YOUR OBJECTIVE:
An exact, word-for-word copy of the entries is required, beginning at the line that contains "[91,452,202,472] requestLock ->" and ending at the last line, both included.

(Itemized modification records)

>>

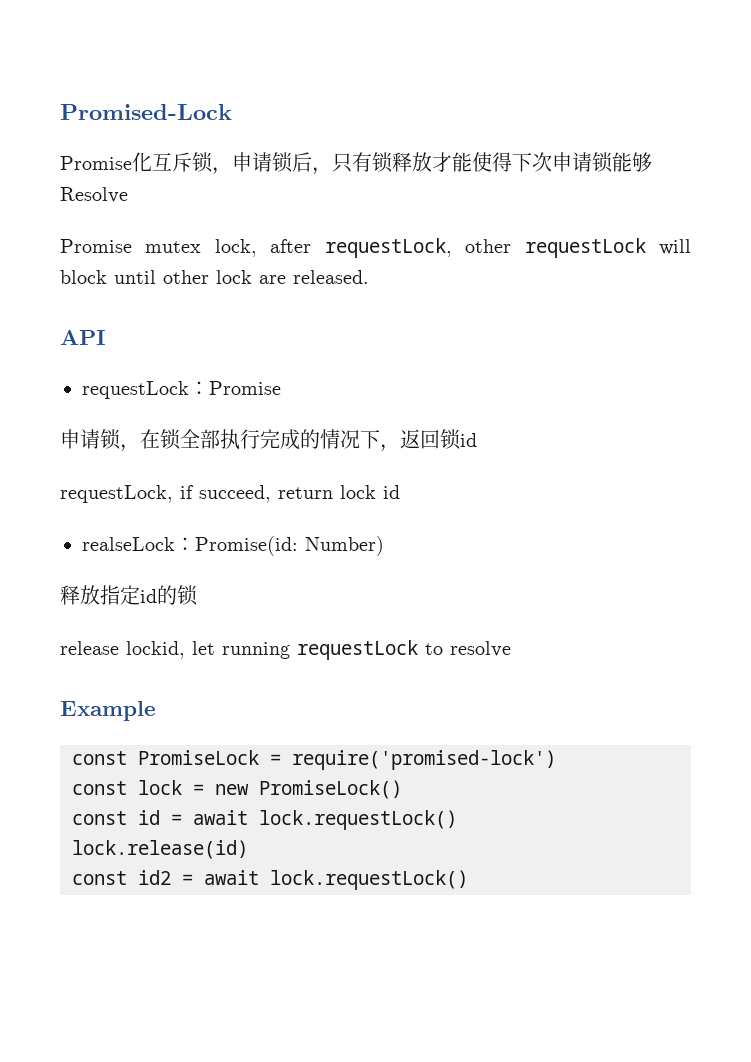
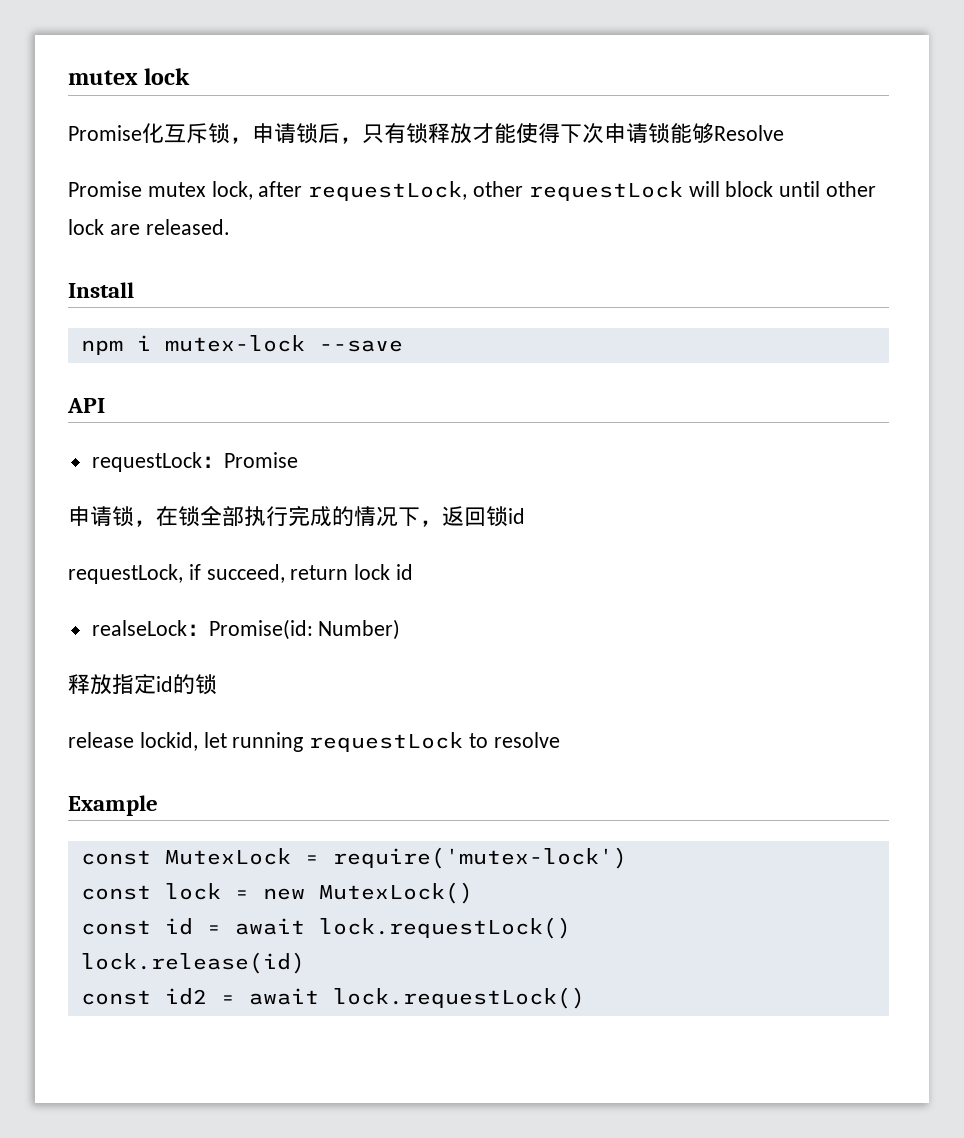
[60,104,232,120] Promised-Lock -> [68,68,191,85] mutex lock
(369, 277) none -> [68,282,134,298] [80,335,403,355] // Install // npm i mutex-lock --save
[138,750,556,770] PromiseLock = require('promised-lock') -> [164,847,627,869] MutexLock = require('mutex-lock')
[259,780,402,799] PromiseLock() -> [318,882,473,904] MutexLock()

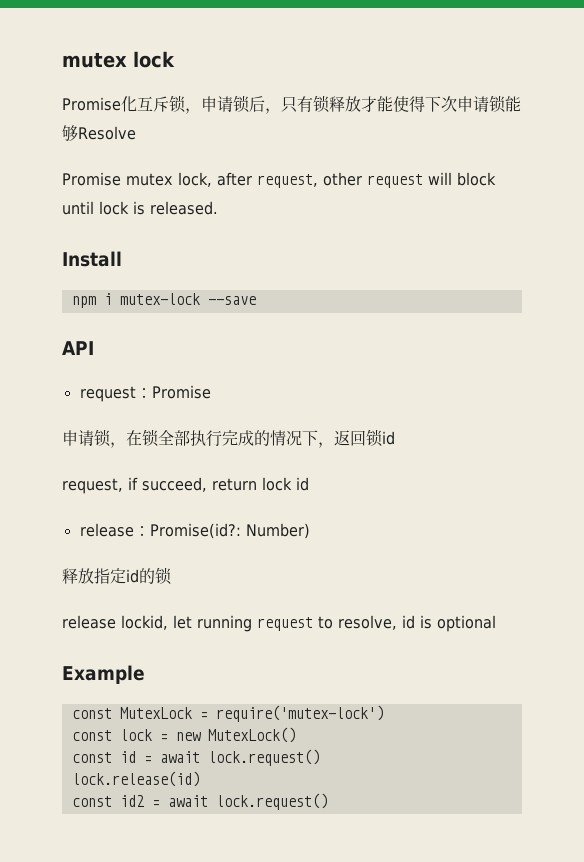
[308,181,877,201] [68,219,140,235] requestLock, other requestLock will block until other lock are -> [257,172,496,188] [62,201,145,215] request, other request will block until lock is
[91,452,202,472] requestLock -> [79,386,136,402] request
[68,564,183,584] requestLock, -> [62,478,123,494] request,
[91,619,313,640] realseLock：Promise(id: -> [79,523,241,539] release：Promise(id?:
[309,732,560,752] requestLock to resolve -> [257,615,496,632] request to resolve, id is optional
[318,917,571,939] lock.requestLock() -> [207,749,320,766] lock.request()
[332,987,585,1009] lock.requestLock() -> [215,793,328,810] lock.request()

<<

THE ANSWER:
[91,452,202,472] requestLock -> [79,386,136,402] request
[68,564,183,584] requestLock, -> [62,478,123,494] request,
[91,619,313,640] realseLock：Promise(id: -> [79,523,241,539] release：Promise(id?:
[309,732,560,752] requestLock to resolve -> [257,615,496,632] request to resolve, id is optional
[318,917,571,939] lock.requestLock() -> [207,749,320,766] lock.request()
[332,987,585,1009] lock.requestLock() -> [215,793,328,810] lock.request()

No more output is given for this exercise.